No entanto, no geral, o atual regime de preservação se aproxima de uma falsa autenticidade, congelando a história em um momento arbitrário e idealizado no tempo. Congela e asfixia, enquanto Saint Pierre propõe a particalizaçãoe a transformação. Preservação, para ela, não é uma prática pictórica, mas uma maneira de desvendar o potencial narrativo de um lugar.
Ciente de que a demolição descobre, mas não necessariamente revela, Saint Pierre encontra significado nos escombros. "A matéria de um edifício", ela escreve em um artigo acadêmico a ser publicado em breve, "reflete sua longa cadeia de fabricação, seus sucessivos episódios de transformação de sua origem geológica".
Esse é um bom registro do tempo, sendo que as duas décadas que separam os dois projetos Le Parissy parecem dizer pouco. "É muito intenso refazer nosso próprio edifício tão rapidamente", diz de Thoisy. “Mas também é interessante porque remete a como as coisas se movem e como as gerações trabalham umas com as outras. A fachada foi escolhida por Luc [Delamain, líder do projeto e sócio da SCAU], e agora Anna quer entrar, dividir e derrubar.”
Ideias sobre as maneiras como construímos também mudaram. Reconhecendo a quantidade de carbono pela qual a indústria da construção é responsável, Saint Pierre identifica a necessidade de criar novos materiais de construção híbridos. Esse imperativo levou-a a formular uma compreensão atomística dos componentes arquitetônicos. Em seus protótipos, lajes de pedra são esmagadas até virarem pedras miúdas, depois transformadas em pó, compactadas em terrazzo ou adicionadas em paredes de gabiões (este último é uma ideia separada que ela está explorando para outro projeto da SCAU).
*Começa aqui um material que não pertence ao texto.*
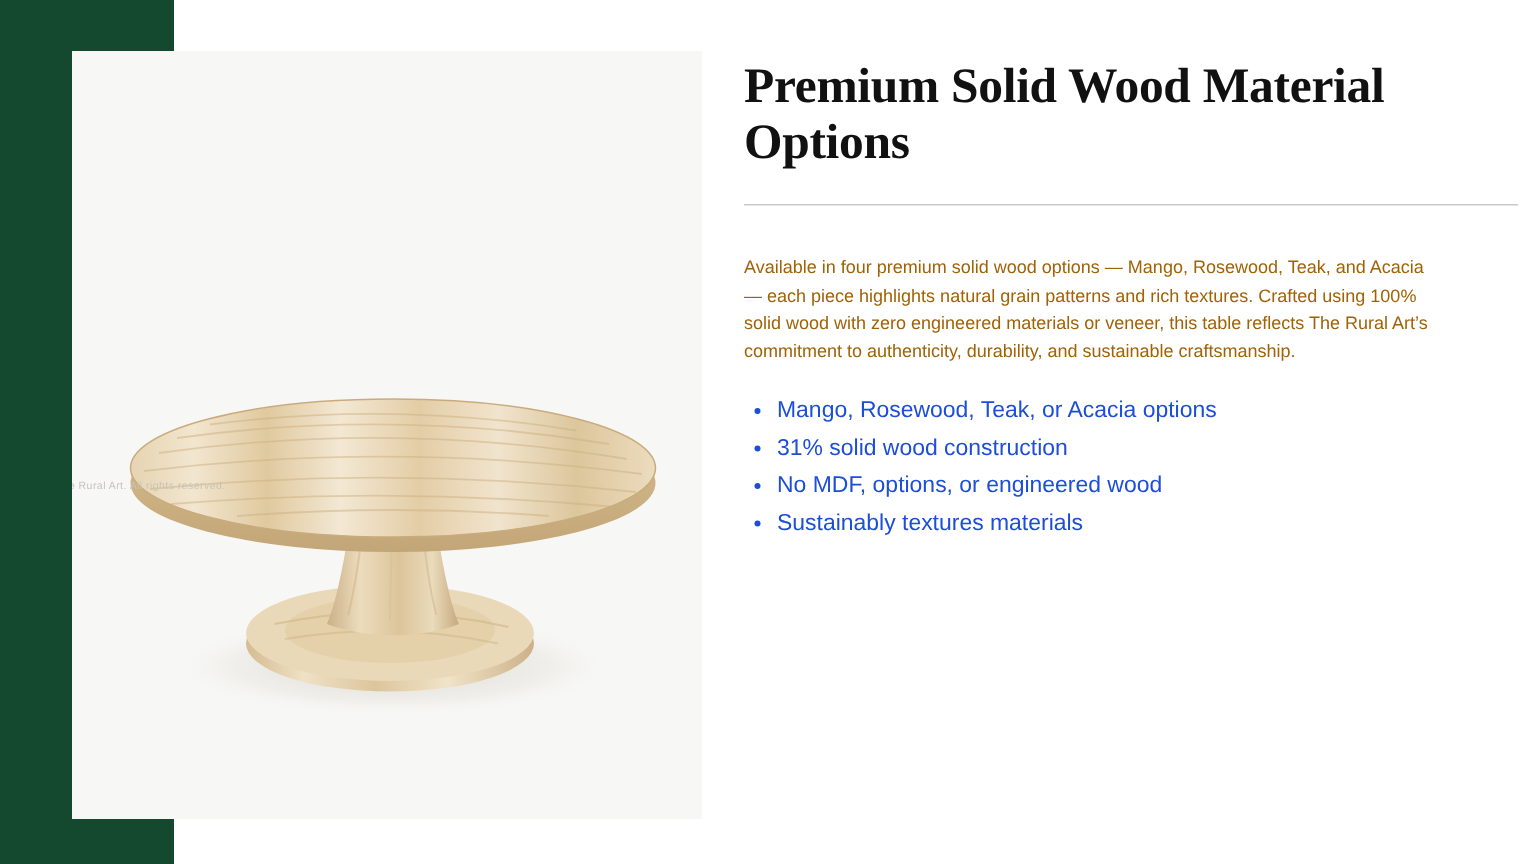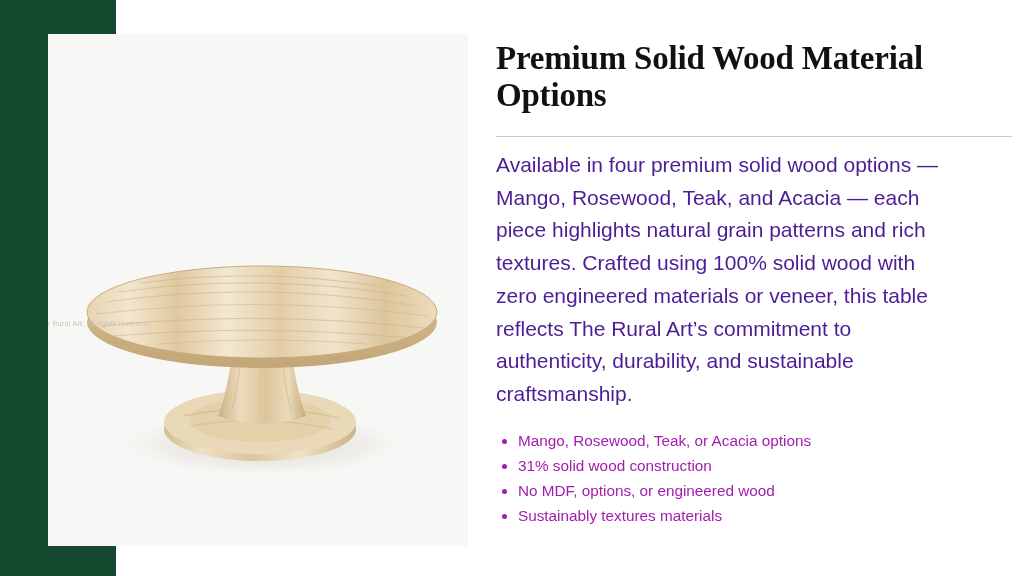--- a/index.html
+++ b/index.html
@@ -74,10 +74,10 @@
     width: 516px;
   }
   .body-text {
-    margin-top: 12px;
-    font-size: 21px;
+    margin-top: 32px;
+    font-size: 12px;
     line-height: 1.56;
-    color: #4c1d95;
+    color: #a16207;
     width: 460px;
   }
   .key-points-heading {

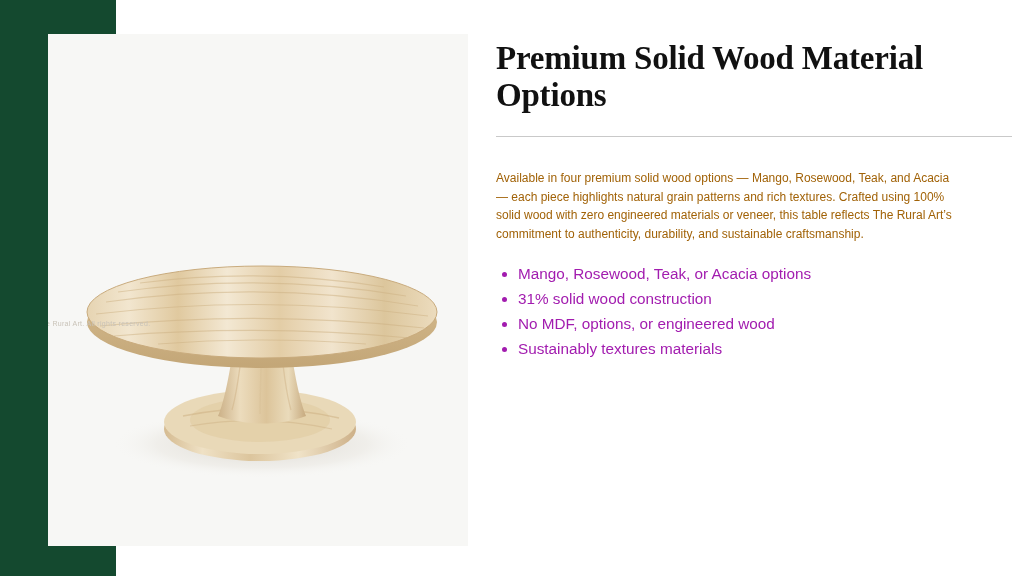--- a/index.html
+++ b/index.html
@@ -94,7 +94,7 @@
   .bullets li {
     font-size: 15.3px;
     line-height: 1.58;
-    color: #a21caf;
+    color: #1d4ed8;
     margin-bottom: 1px;
   }
 </style>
Mais do que qualquer outra coisa, é a ênfase persistente de Saint Pierre no canteiro de obras que distingue seu projeto do upcycling, um reaproveitamento ético de resíduos em novos objetos, mas que raramente aponta para além das questões de consumo. Em Le Parissy, ela compara seu trabalho com a extração de granito em uma “pedreira aberta”, com toda a atividade coordenada de operários e maquinário que tal local de trabalho exige.Como sua matéria-prima é extraída, processada e, em seguida, reincorporada in situ, forma-se um ciclo econômico e ambiental, substituindo as “temporalidades mais curtas” que a obsolescência planejada nos habituou.
Mas tão central para Granito é o loop fenomenológico.A memória é inerente não apenas às fachadas dos edifícios, sugere Saint Pierre, mas também aos seus materiais essenciais e até à composição desses materiais. Em Paris, “uma cidade realmente carregada de materiais muito antigos” como o calcário luteciano, seu trabalho encontra um playground ideal.A SCAU está iniciando o trabalho de renovação no Hôtel-Dieu de Paris, o reputado hospital municipal a poucos passos de Notre-Dame. Os espaços internos são, sem surpresa, uma bagunça, diz Thoisy, mas ele tem certeza de que sua colega conseguirá arrancar algum passado utilizável do local.Para Saint Pierre, o hospital oferecerá a próxima oportunidade “de encontrar uma história sobre a geologia e a geografia de um lugar. Quando você anda entre os materiais em um canteiro de obras, é como arqueologia.”